(User interface change data)
* * * *

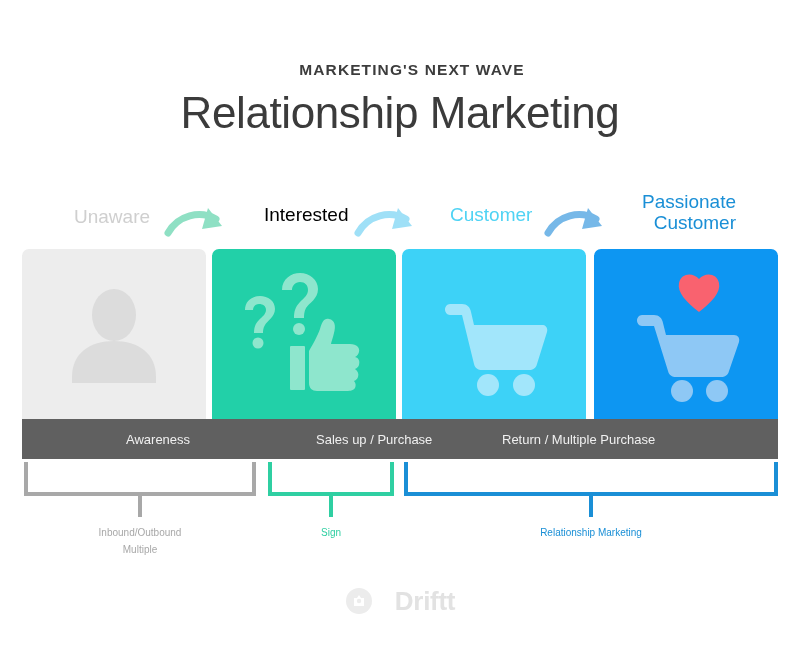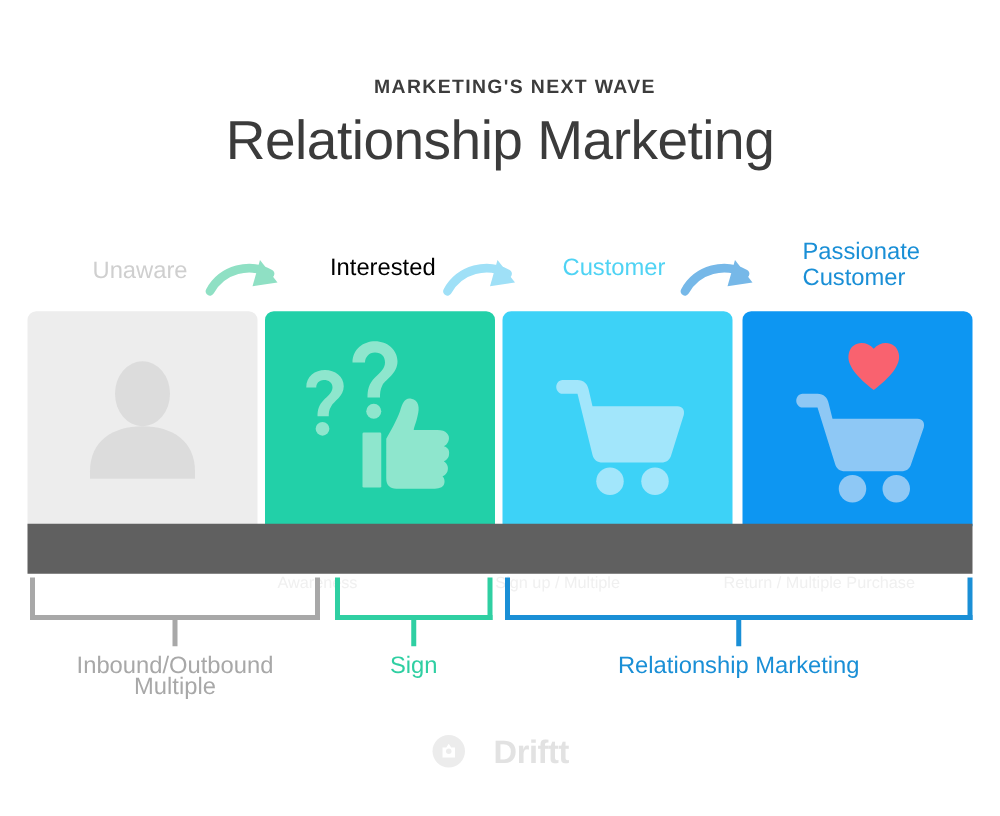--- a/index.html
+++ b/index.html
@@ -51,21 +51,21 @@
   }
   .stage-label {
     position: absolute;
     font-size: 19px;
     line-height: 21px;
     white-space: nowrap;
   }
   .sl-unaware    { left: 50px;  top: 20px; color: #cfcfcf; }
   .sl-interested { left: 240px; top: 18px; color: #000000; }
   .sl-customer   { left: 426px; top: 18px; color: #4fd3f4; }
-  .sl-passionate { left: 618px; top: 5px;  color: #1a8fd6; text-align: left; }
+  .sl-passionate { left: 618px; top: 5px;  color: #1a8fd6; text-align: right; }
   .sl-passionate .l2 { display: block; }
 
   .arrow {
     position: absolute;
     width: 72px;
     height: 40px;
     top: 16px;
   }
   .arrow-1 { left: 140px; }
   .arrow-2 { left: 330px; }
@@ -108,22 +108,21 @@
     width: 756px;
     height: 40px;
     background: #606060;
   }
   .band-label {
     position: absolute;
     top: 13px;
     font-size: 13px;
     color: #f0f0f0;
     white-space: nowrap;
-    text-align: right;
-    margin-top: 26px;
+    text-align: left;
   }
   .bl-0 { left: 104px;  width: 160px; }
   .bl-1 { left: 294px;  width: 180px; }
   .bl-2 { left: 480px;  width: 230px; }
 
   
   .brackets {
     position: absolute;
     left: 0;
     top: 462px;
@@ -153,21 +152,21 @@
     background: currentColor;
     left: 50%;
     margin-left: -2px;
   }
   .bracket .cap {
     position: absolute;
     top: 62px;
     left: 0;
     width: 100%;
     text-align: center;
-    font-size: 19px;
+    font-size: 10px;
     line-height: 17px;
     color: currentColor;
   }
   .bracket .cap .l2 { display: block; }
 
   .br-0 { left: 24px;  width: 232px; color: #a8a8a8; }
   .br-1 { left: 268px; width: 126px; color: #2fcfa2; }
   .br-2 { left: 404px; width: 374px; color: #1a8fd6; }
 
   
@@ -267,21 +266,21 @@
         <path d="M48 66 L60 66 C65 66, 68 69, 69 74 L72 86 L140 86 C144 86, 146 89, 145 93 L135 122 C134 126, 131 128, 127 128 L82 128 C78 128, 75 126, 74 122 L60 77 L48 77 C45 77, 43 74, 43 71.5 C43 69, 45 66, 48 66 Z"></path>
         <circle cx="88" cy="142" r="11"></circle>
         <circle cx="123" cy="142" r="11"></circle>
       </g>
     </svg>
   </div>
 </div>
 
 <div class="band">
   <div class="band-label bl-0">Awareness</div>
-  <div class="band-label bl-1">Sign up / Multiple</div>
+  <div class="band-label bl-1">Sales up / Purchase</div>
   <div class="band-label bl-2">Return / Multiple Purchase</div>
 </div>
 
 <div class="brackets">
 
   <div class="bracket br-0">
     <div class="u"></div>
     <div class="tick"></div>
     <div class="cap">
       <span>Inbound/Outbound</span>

* * * *

PROBLEM STATEMENT: Which lines hold the string "right"? Copy all of them from the data above.

EXERCISE OUTPUT:
+  .sl-passionate { left: 618px; top: 5px;  color: #1a8fd6; text-align: right; }
-    text-align: right;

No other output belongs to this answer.